Yang menarik, memoar ini berisikan kepingan-kepingan informasi yang dibagikannya melalui media sosial. Nurhayati menggunakan ingatan fotografis untuk merekonstruksi masa kecilnya, masa tumbuh kembang, hingga pengalamannya belajar di Unhas,
“Sejak tahun 2001, saya rajin menulis di Facebook. Saya menikmati ruang interaksi virtual di situ. Catatan saya cukup banyak. Sayangnya, di tahun 2011, Facebook saya di-hack. Banyak catatan yang hilang,”kata Prof Nurhayati Rahman kepada Unhas.TV di Makassar, (9/9/2024).
Nurhayati menampik jika catatannya disebut biografi ataupun autobiografi. “Ini hanya mozaik-mozaik ingatan. Saya tulis di waktu senggang, di sela-sela tugas mengajar, membimbing mahasiswa, dan ikut konferensi internasional,”ujarnya.
Yang menarik, memoar atau catatan itu punya alur dan substansi yang kuat. Tak sekadar berisi catatan pengalaman, tapi terhampar dialog-dialog yang mempertanyakan ulang tentang realitas sosial, serta bagaimana posisi Nurhayati di tengah tradisi dan arus modernisasi yang sedang mekar di Sulawesi Selatan.
Bagian paling menyentuh adalah saat Nurhayati membahas kenangan tentang ayahnya, Anregurutta Kiai Haji Abdul Rahman Matammeng, salah seorang ulama besar Sulawesi Selatan yang menimba ilmu di Pulau Salemo dan Mangkoso, di bawah bimbingan Gurutta Ambo Dalle.
Ayahnya belajar Islam dengan latar tradisi yang kuat, namun menolak feodalisme. Dia melarang anaknya menggunakan gelar Andi di depan namanya. Juga menolak dipanggil Puang. “Hanya ada satu Puang, yakni Puang Allah Taála”, catat Nurhayati.
Nurhayati bercerita dengan jujur bagaimana ayahnya memutuskan bergabung dengan Darul Islam/ Tentara Islam Indonesia (DI/TII) di bawah Kahar Mudzakkar. Catatannya seakan mengajak semua orang untuk melihat kembali berbagai peristiwa masa silam, dengan sudut pandang warga lokal, tanpa harus terjebak dengan alur sejarah mainstream.
Ada banyak hal penting yang bisa ditemukan di buku ini.
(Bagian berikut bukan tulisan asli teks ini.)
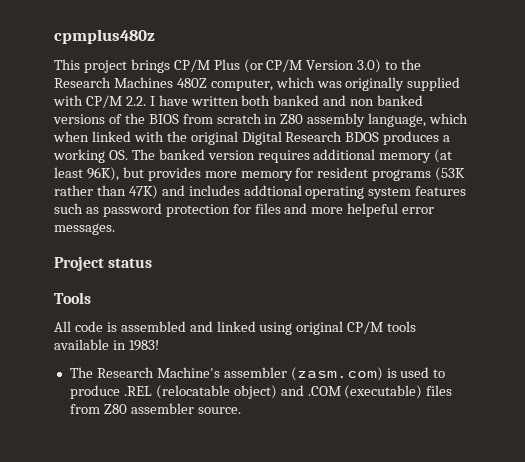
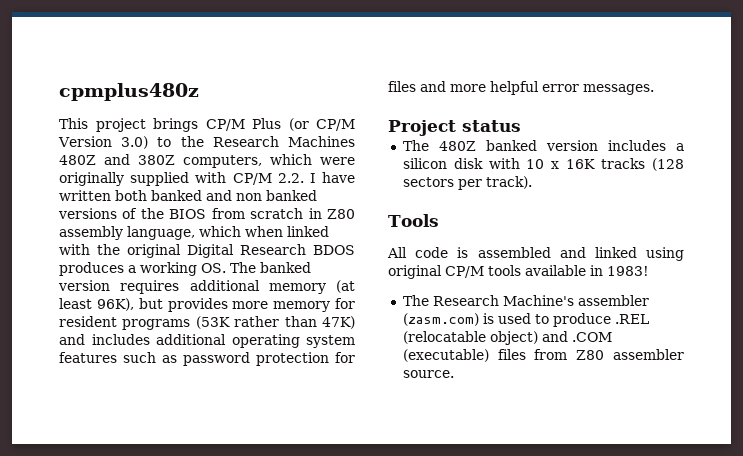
- This project brings CP/M Plus (or CP/M Version 3.0) to the Research Machines 480Z computer, which was originally supplied with CP/M 2.2. I have written both banked and non banked versions of the BIOS from scratch in Z80 assembly language, which when linked with the original Digital Research BDOS produces a working OS. The banked version requires additional memory (at least 96K), but provides more memory for resident programs (53K rather than 47K) and includes addtional operating system features such as password protection for files and more helpeful error messages.
+ This project brings CP/M Plus (or CP/M Version 3.0) to the Research Machines 480Z and 380Z computers, which were originally supplied with CP/M 2.2. I have written both banked and non banked versions of the BIOS from scratch in Z80 assembly language, which when linked with the original Digital Research BDOS produces a working OS. The banked version requires additional memory (at least 96K), but provides more memory for resident programs (53K rather than 47K) and includes additional operating system features such as password protection for files and more helpful error messages.
+ The 480Z banked version includes a silicon disk with 10 x 16K tracks (128 sectors per track).

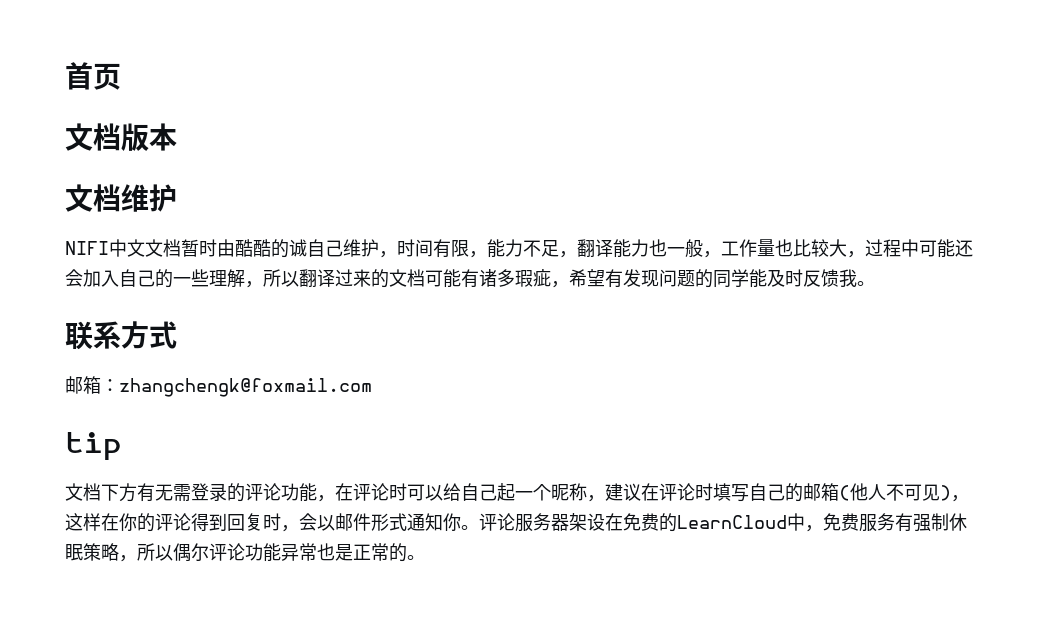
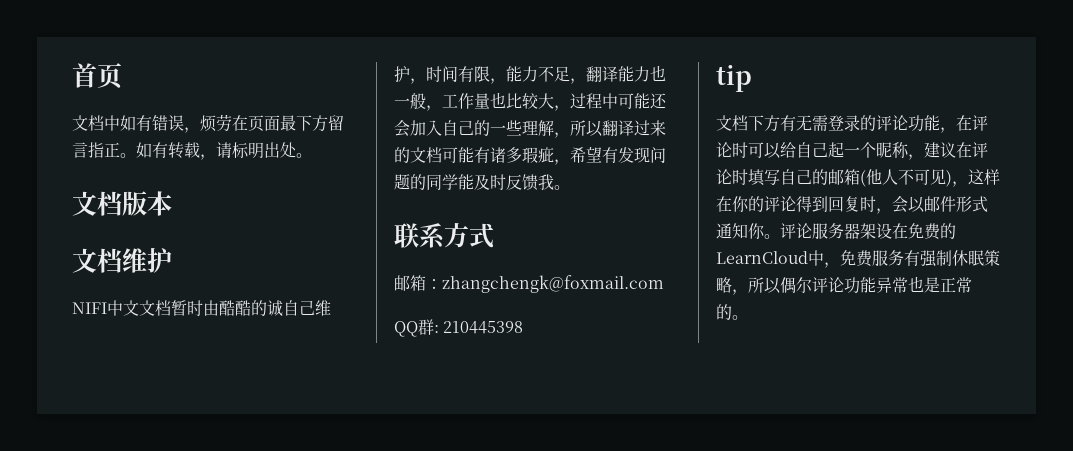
+ 文档中如有错误，烦劳在页面最下方留言指正。如有转载，请标明出处。
+ QQ群: 210445398

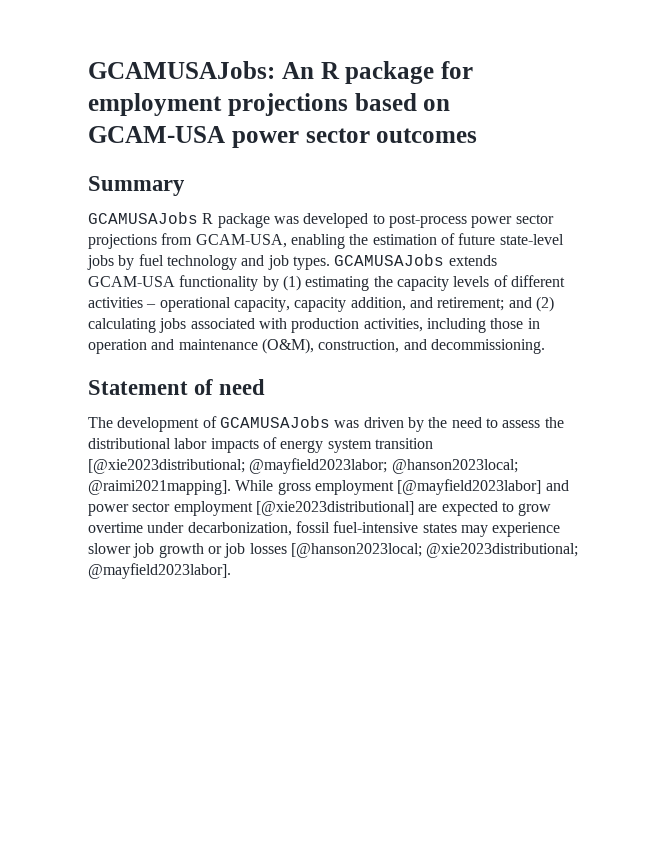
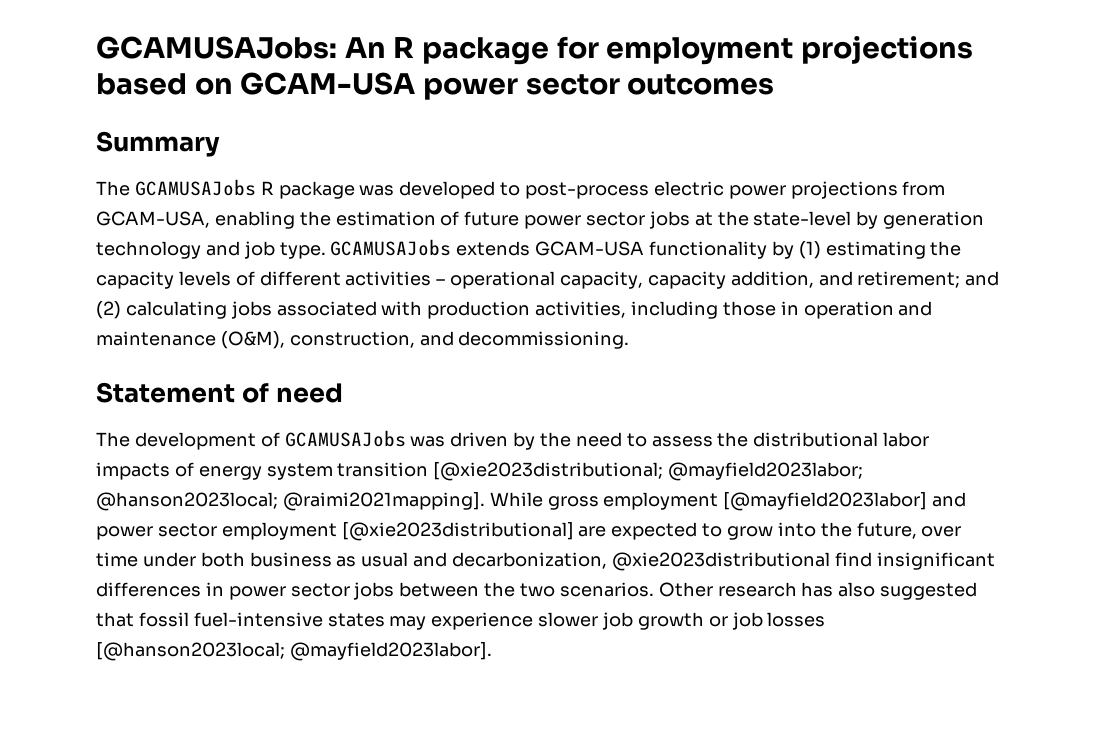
- GCAMUSAJobs R package was developed to post-process power sector projections from GCAM-USA, enabling the estimation of future state-level jobs by fuel technology and job types.
+ The GCAMUSAJobs R package was developed to post-process electric power projections from GCAM-USA, enabling the estimation of future power sector jobs at the state-level by generation technology and job type.
- While gross employment [@mayfield2023labor] and power sector employment [@xie2023distributional] are expected to grow overtime under decarbonization, fossil fuel-intensive states may experience slower job growth or job losses [@hanson2023local; @xie2023distributional; @mayfield2023labor].
+ While gross employment [@mayfield2023labor] and power sector employment [@xie2023distributional] are expected to grow into the future, over time under both business as usual and decarbonization, @xie2023distributional find insignificant differences in power sector jobs between the two scenarios. Other research has also suggested that fossil fuel-intensive states may experience slower job growth or job losses [@hanson2023local; @mayfield2023labor].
Ada banyak kepingan hikmah, serta peta untuk memahami dinamika sejarah pada satu masa, serta bagaimana individu menjalani hari-hari penting republic ini, saat transformasi dari masa colonial ke masa kemerdekaan, saat tradisi dan modernitas hadir bersamaan.
Terpenting adalah kisah bagaimana Nurhayati memilih karier sebagai akademisi yag merawat tradisi dan kearifan lokal, lalu membawanya untuk naik ke pentas dunia.
“Saya berharap buku ini menjadi jendela hidup yang bermanfaat bagi generasi selanjutnya,”katanya.